⑮ 新型コロナウイルスをはじめとした感染症のまん延による当社事業におけるリスクについて

 当社においてはリモート業務推進環境の整備やオンラインを中心とした販売、サポート体制への移行により、事業活動への悪影響を低減しております。しかしながら新型コロナウイルスをはじめとした感染症が今後まん延した場合、最終的な影響については予測が困難であることから、経済活動が停滞する場合には、新規受注の減少や延期、また既存顧客の解約など、財政状態及び経営成績に悪影響を及ぼす可能性があります。

⑯ 調達資金の使途について

 株式上場時における公募増資による調達資金の使途については、当社事業のさらなる成長のための設備投資、採用活動費、広告宣伝費等による費用に充当する計画としております。しかしながら当社の属する業界の環境変化や、それに伴う今後の事業計画の見直し等により、投資による期待通りの効果が上げられなくなる可能性や、場合によっては充当先の変更が生ずる可能性があります。この場合、当社の経営成績及び財政状態に影響を及ぼす可能性があります。

(2)親会社との関係について

 本書提出日現在、当社の支配株主(親会社)であるアイテック阪急阪神株式会社は、当社株式の51.8%を所有しておりますが、アイテック阪急阪神株式会社は阪神電気鉄道株式会社が55.7%及び阪急阪神ホールディングス株式会社が14.2%を保有する阪神電気鉄道株式会社の子会社であり、阪神電気鉄道株式会社は阪急阪神ホールディングス株式会社の完全子会社(連結対象)であることから、上記3社はいずれも当社の親会社に該当します。
なお、これら親会社とは法令等(東京証券取引所の定める有価証券上場規程を含む)に基づく開示に必要な情報のみを事前報告事項とする旨の契約を結び、独立性・自立性を確保しております。

① 親会社における当社の位置付けについて

 アイテック阪急阪神株式会社は、阪急阪神ホールディングス株式会社の連結子会社であり、情報通信業としてインターネット、医療システム、社会システム等の事業を展開しています。当社は、メッセージングプラットフォーム「Cuenote」を開発し、メール配信システムやSMS配信システム等をクラウドサービスとして展開しています。

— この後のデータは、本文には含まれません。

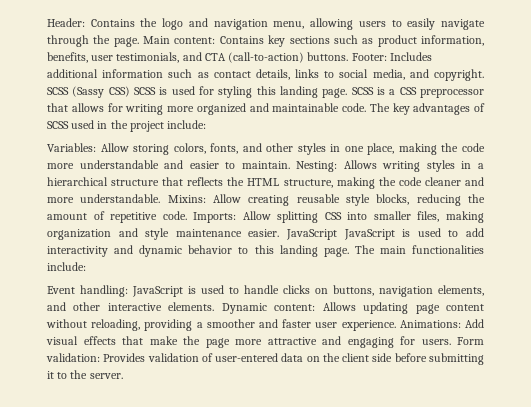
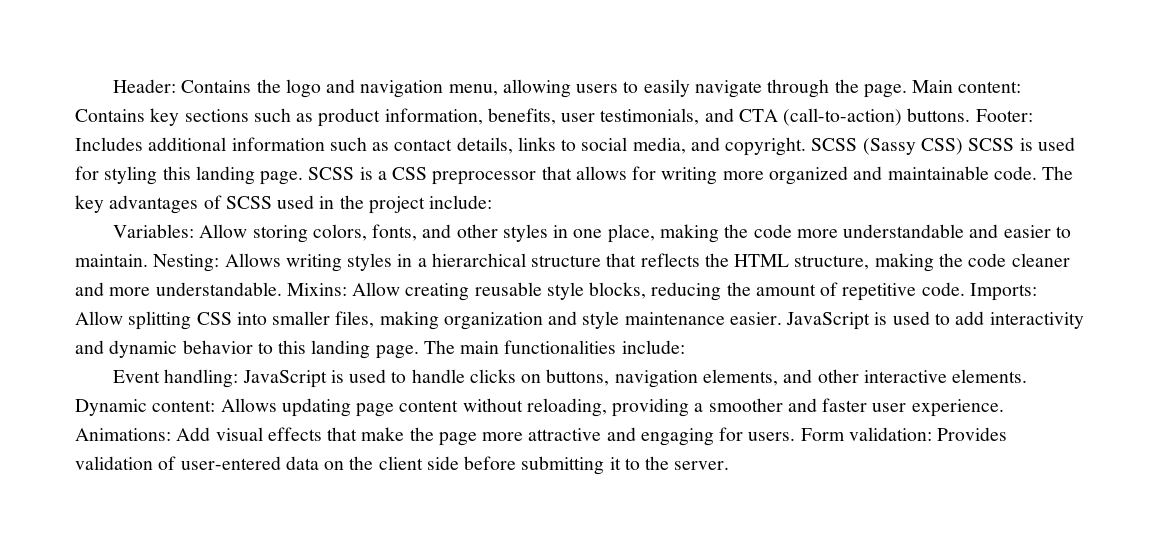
- JavaScript JavaScript is used to add interactivity and dynamic behavior to this landing page.
+ JavaScript is used to add interactivity and dynamic behavior to this landing page.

 現在、アイテック阪急阪神株式会社及び阪神電気鉄道株式会社を含む阪急阪神ホールディングス株式会社のグループ(以下、「親会社グループ」という。)において当社と同じ業務を行う企業はなく、当社と親会社グループ各社との間には事業の棲み分けがなされ、競合関係もありません。

② 取引関係について

 当社は現在アイテック阪急阪神株式会社との取引として、主にデータセンターの転借取引やCuenoteの代理店販売の委託を行っています。これらの取引については、親会社グループ各社からの独立性確保の観点も踏まえ、第三者である他社と同等の条件により取引を行っています。

 当社は、Cuenoteの代理店販売を除き、親会社グループとの取引削減を進める方針ですが、今後も継続する取引及び新たに取引を行う場合は、その取引の合理性及び条件の妥当性について事業上の必要性及び他社との取引条件等を比較し検証を行った上で、当社にとって不利益となる場合は条件の見直し、解約を親会社と交渉を行い、取締役会で承認を行うこととしています。

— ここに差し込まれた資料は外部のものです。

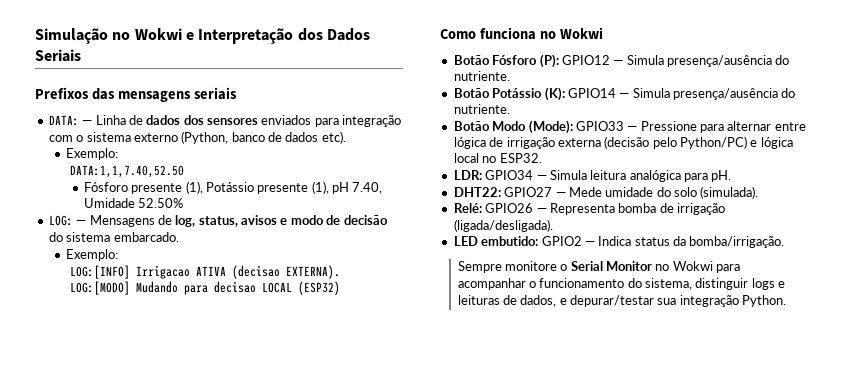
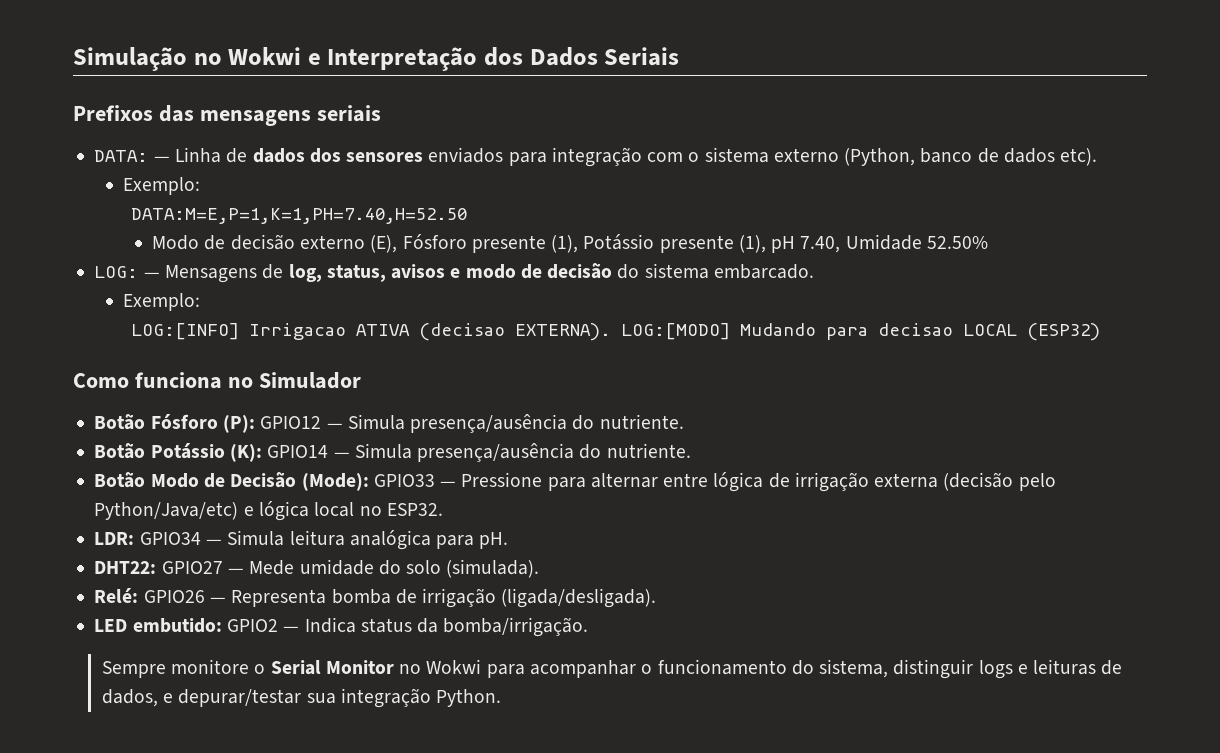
- DATA:1,1,7.40,52.50
- Fósforo presente (1), Potássio presente (1), pH 7.40, Umidade 52.50%
+ DATA:M=E,P=1,K=1,PH=7.40,H=52.50
+ Modo de decisão externo (E), Fósforo presente (1), Potássio presente (1), pH 7.40, Umidade 52.50%
- Como funciona no Wokwi
+ Como funciona no Simulador
- Botão Modo (Mode): GPIO33 — Pressione para alternar entre lógica de irrigação externa (decisão pelo Python/PC) e lógica local no ESP32.
+ Botão Modo de Decisão (Mode): GPIO33 — Pressione para alternar entre lógica de irrigação externa (decisão pelo Python/Java/etc) e lógica local no ESP32.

 現在においての当社と同社との間の主要な取引については、後記「第5 経理の状況 1 財務諸表等 (1)財務諸表 (注記事項) 関連当事者情報」に記載のとおりであります。

 また、当社は、非常勤取締役として事業運営に知見を有する斎田 誠氏を、非常勤監査役として宇仁菅 亮介氏を同社から招聘しておりますが、出向者の受入れ等その他の人的関係はありません。当社は同社の承認を必要とする取引や業務は存在せず、事業における制約もなく、当社の経営方針及び事業戦略等の重要事項の意思決定において、当社は同社からの独立性・自立性は保たれているものと考えております。

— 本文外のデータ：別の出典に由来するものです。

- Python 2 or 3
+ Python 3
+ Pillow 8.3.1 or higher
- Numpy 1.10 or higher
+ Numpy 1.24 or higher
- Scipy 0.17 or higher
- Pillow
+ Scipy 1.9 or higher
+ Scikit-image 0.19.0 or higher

 同社は、今後も中長期的に当社株式を保有する方針ですが、将来的に、同社をその傘下に置く阪急阪神ホールディングス株式会社におけるコア事業体制の見直し等による、事業戦略変更・基盤事業再編を受け、市場で当該株式の売却が行われた場合や売却の可能性が生じた場合には、当社株式の市場価格に影響を及ぼす可能性があります。さらに、市場での売却ではなく特定の相手先へ譲渡を行った場合には、当該譲渡先の保有株数や当社に対する方針によっては、当社の経営戦略等に影響を与える可能性があります。